A Study Of “On The Character of Men And the Virtuous Life”: Part X

A Study Of “On The Character of Men And the Virtuous Life”: Part X March 21, 2011

Introduction and Part II

Celestial beings are immortal because they have divine goodness within them; whereas earthly beings have become mortal because of the self-incurred evil within them. This evil comes to the mindless through their laziness and ignorance of God.

Death, when understood by men, is deathlessness; but, when not understood by the foolish, it is death. It is not this death that must be feared, but the loss of the soul, which is ignorance of God. This is indeed disaster for the soul.[1]

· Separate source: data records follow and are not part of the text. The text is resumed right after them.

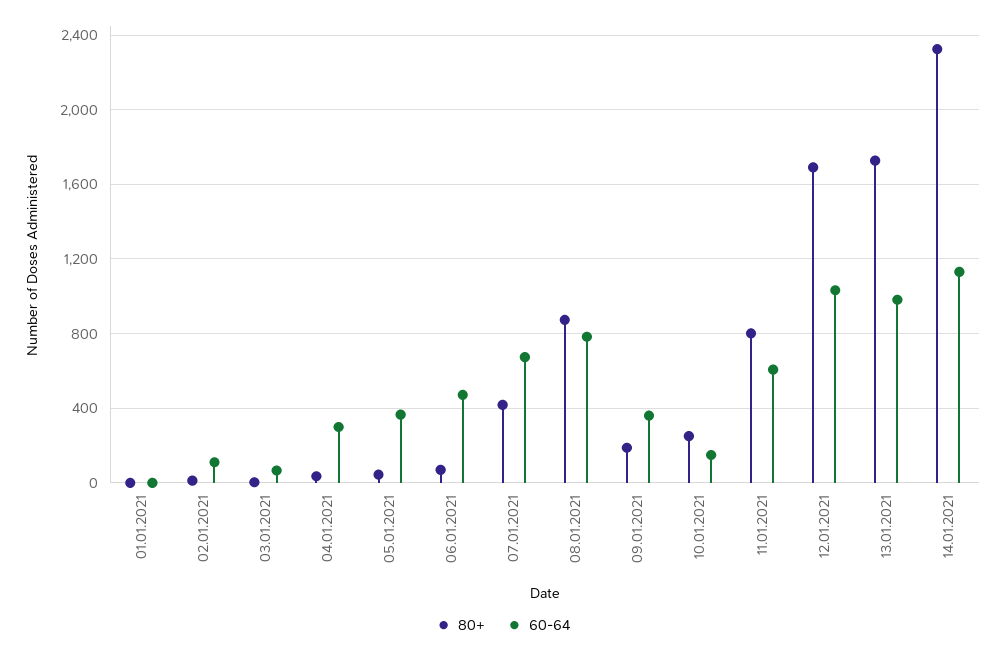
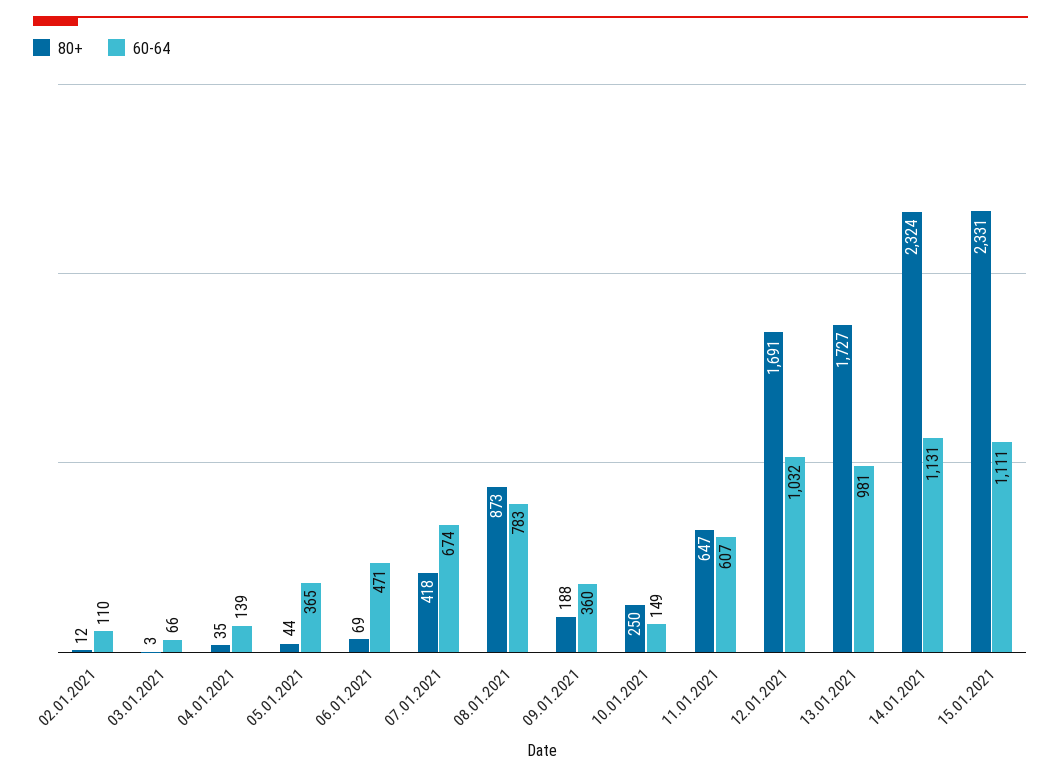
80+, 01.01.2021: 0 -> none
60-64, 01.01.2021: 0 -> none
60-64, 04.01.2021: 300 -> 139
80+, 11.01.2021: 800 -> 647
80+, 15.01.2021: none -> 2331
60-64, 15.01.2021: none -> 1111

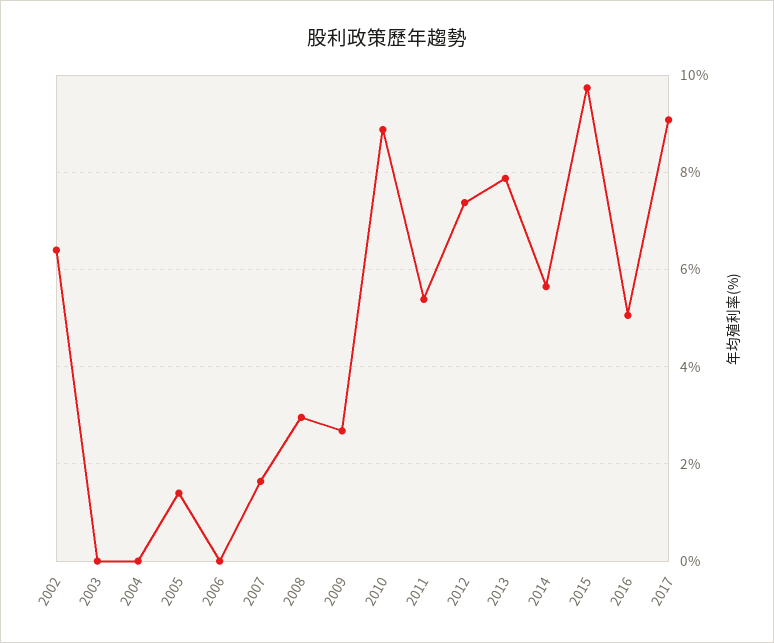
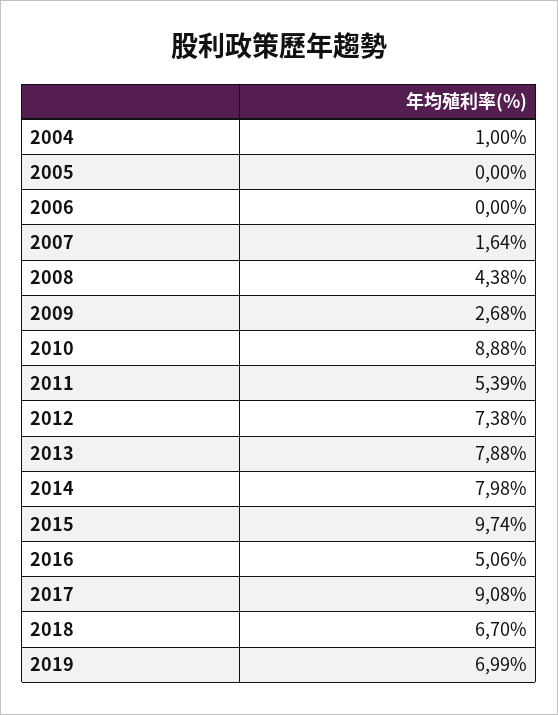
2002: 6.4 -> none
2003: 0 -> none
2004: 0 -> 1
2005: 1.4 -> 0
2008: 3 -> 4.38
2014: 5.6 -> 7.98
2018: none -> 6.7
2019: none -> 6.99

Those angels, those heavenly or celestial beings, who did not follow the devil in rebellion against God, have been given “divine goodness” or grace as a reward, strengthening their will and making sure they will never falter from their allegiance to God. They will never reject God; they have already been tried and proven true to God. They have completely opened themselves to God and have found God – they have been granted a knowledge of God, a vision and experience of God which has brought them into beatitude. Having come to know God, they have thus been sent (hence, the name, angel) to us, to help guide us by what they know, by the abilities God has given to them. Their nature, as with all natures, is good, but, because they opened themselves to God, they represent God and not just themselves as they come to us and do God’s bidding with us.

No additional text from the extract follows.